The load effect of cable axial force is calculated and plotted on probability paper for comparison of the four clusters. One thousand snapshots of traffic are extracted from each cluster. Each snapshot represents the full length of the FRB (1813 m) covered by regular traffic extracted from images. This is done by stitching together traffic data from images at the camera location, which covers about 50 m, and it is acknowledged that it does not take account of the difference between one large image covering the full bridge length and a series of images taken at sequential points in time. As explained in Section 2.1, the weights are inferred from vehicle lengths. An influence line for cable force is derived from a detailed finite element model—Figure 7–and the axial force in the main cable on the West side is calculated for each snapshot. Southbound traffic, i.e., traffic on the East carriageway, is not considered. It is assumed that the West cable will carry a small part of that load but that this will be balanced by the East cable carrying a small part of the West carriageway load. It is assumed that extreme loading on the two carriageways is unlikely to occur at the same time and that, while this is a potential source of inaccuracy, it is not expected to have a big influence on the findings.
The cable forces are plotted on Gumbel probability paper [50] in Figure 8. Even though there is no theoretical basis for such an assumption, the data fits well to a Gumbel distribution [51] as evidenced by the approximate linearity of the data in each cluster. It can be seen that the HTLF cluster is to the left of the other three, despite a high % of trucks, evidently because of the low flows involved. The LTMF and LTHF clusters are more prominent, with higher flows but low percentages of trucks. The dominant cluster is MTHF, significantly right of all others, as it has quite high flows and a medium percentage of trucks. These trends are accentuated by the relative frequencies of the clusters. As can be seen in Table 1, there are considerably fewer hours of data for the HTLF cluster data (reducing its probability for a given return period) and considerably more hours of MTHF data (increasing its probability). Given its dominance over the other clusters, the following sections relate to the MTHF cluster only.

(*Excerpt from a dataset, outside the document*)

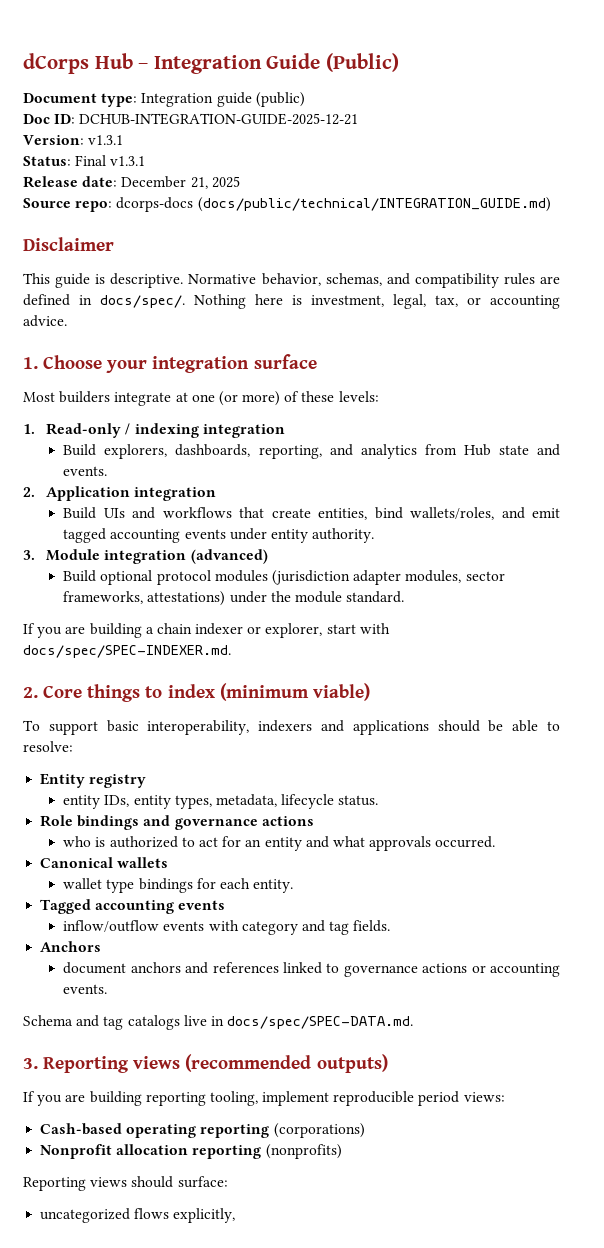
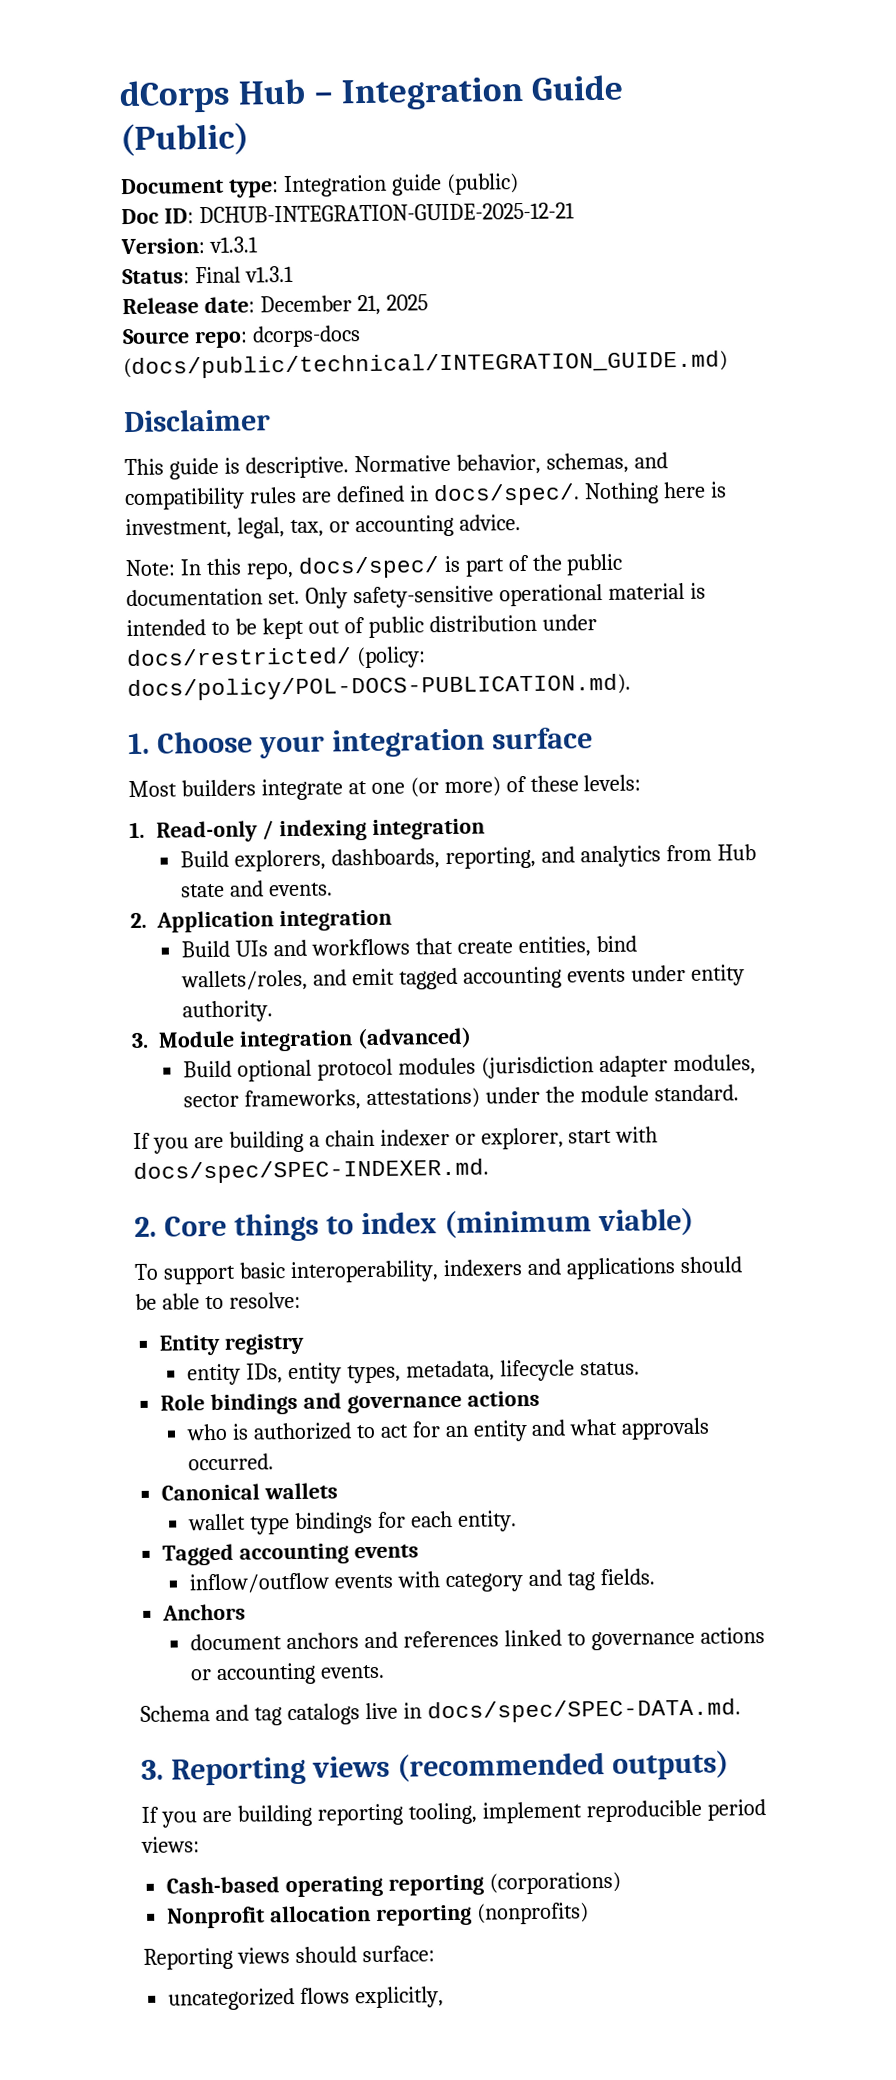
+ Note: In this repo, docs/spec/ is part of the public documentation set. Only safety-sensitive operational material is intended to be kept out of public distribution under docs/restricted/ (policy: docs/policy/POL-DOCS-PUBLICATION.md).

4.1. Influence of Bridge Length

The calculated influence lines for the FRB are adjusted to provide estimates of similar influence lines for bridges with different spans. The FRB is 1813 m long with a main span of 1006 m. For other spans, it is assumed that the relative dimensions of the towers/spans and the slopes of the suspension cables will be similar. It follows that the influence line ordinates, cable force due to unit applied point load, will be of similar magnitude to the FRB. The total lengths of the notional bridges are scaled to keep the same ratio of main- to side-span length. Based on these assumptions, Table 2 shows the total and main-span lengths for five notional bridges.
An hour of data is generated as a very long train of vehicles that travels across the bridge. The load effect is recalculated as the train moves in increments of 10 m until the last vehicle in the train reaches the bridge. For the critical MTHF cluster, the maximum load effect per hour is identified for each of the 940 h of data (see Table 1). The process is repeated to find the maximum load effect per day for each of the 127 days of data. Figure 9 shows the probability paper plots for maximum-per-hour and maximum-per-day load effects on Gumbel probability paper. It is a matter of Engineering judgement as to which is the more effective way to estimate extreme values; it is essentially a trade-off between many points of less reliability or fewer points of greater reliability. As would be expected, the load effects increase with increasing bridge span, but the trends are consistent. The intensities of truck loading associated with these load effects have been calculated, i.e., the total combined length of truck as a percentage of total lane length. There is a significant trend of decreasing intensity as the span increases [52].
Both the maximum-per-hour and maximum-per-day plots of Figure 9 are reasonably linear for all spans, confirming good fits to the Gumbel distribution. The maximum-per-day data is extrapolated to find characteristic maximum values. As data was collected 7 days per week, 1000-year and 75-year return periods correspond to probabilities of non-exceedance of 1 − 1/(365 × 1000) = 0.999997 (Eurocode) and 1 − 1/(365 × 75) = 0.99996 (AASHTO) respectively. Figure 10 shows the resulting characteristic maximum axial forces in the main cable values for both the 75- and 1000-year return periods for each bridge length. As expected, there is an increase in the characteristic values with span for both return periods. For example, as the span increases by 100%, the 75-year cable force increases by 65%.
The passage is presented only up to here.